Each of the following records is to be output exactly.

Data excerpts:
==*==
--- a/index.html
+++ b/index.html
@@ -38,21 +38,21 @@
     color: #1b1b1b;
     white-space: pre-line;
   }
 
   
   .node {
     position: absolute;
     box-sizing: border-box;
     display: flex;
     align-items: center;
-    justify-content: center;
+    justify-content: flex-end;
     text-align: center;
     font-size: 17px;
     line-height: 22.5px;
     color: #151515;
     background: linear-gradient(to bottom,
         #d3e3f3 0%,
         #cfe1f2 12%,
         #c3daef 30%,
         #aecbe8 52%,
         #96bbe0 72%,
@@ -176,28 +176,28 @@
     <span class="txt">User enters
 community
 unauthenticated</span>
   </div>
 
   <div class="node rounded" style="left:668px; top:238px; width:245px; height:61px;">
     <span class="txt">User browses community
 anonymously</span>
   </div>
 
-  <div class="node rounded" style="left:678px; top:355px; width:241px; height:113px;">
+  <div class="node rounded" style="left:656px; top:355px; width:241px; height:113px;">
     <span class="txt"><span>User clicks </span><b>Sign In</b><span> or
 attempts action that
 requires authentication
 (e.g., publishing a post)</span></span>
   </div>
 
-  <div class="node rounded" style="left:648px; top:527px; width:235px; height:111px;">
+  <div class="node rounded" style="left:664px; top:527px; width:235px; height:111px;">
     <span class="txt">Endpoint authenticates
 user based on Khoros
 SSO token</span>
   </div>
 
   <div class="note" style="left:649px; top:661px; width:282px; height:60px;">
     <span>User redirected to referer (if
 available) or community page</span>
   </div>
==*==
- TASK SOLUTION
--- a/index.html
+++ b/index.html
@@ -38,21 +38,21 @@
     color: #1b1b1b;
     white-space: pre-line;
   }
 
   
   .node {
     position: absolute;
     box-sizing: border-box;
     display: flex;
     align-items: center;
-    justify-content: center;
+    justify-content: flex-end;
     text-align: center;
     font-size: 17px;
     line-height: 22.5px;
     color: #151515;
     background: linear-gradient(to bottom,
         #d3e3f3 0%,
         #cfe1f2 12%,
         #c3daef 30%,
         #aecbe8 52%,
         #96bbe0 72%,
@@ -176,28 +176,28 @@
     <span class="txt">User enters
 community
 unauthenticated</span>
   </div>
 
   <div class="node rounded" style="left:668px; top:238px; width:245px; height:61px;">
     <span class="txt">User browses community
 anonymously</span>
   </div>
 
-  <div class="node rounded" style="left:678px; top:355px; width:241px; height:113px;">
+  <div class="node rounded" style="left:656px; top:355px; width:241px; height:113px;">
     <span class="txt"><span>User clicks </span><b>Sign In</b><span> or
 attempts action that
 requires authentication
 (e.g., publishing a post)</span></span>
   </div>
 
-  <div class="node rounded" style="left:648px; top:527px; width:235px; height:111px;">
+  <div class="node rounded" style="left:664px; top:527px; width:235px; height:111px;">
     <span class="txt">Endpoint authenticates
 user based on Khoros
 SSO token</span>
   </div>
 
   <div class="note" style="left:649px; top:661px; width:282px; height:60px;">
     <span>User redirected to referer (if
 available) or community page</span>
   </div>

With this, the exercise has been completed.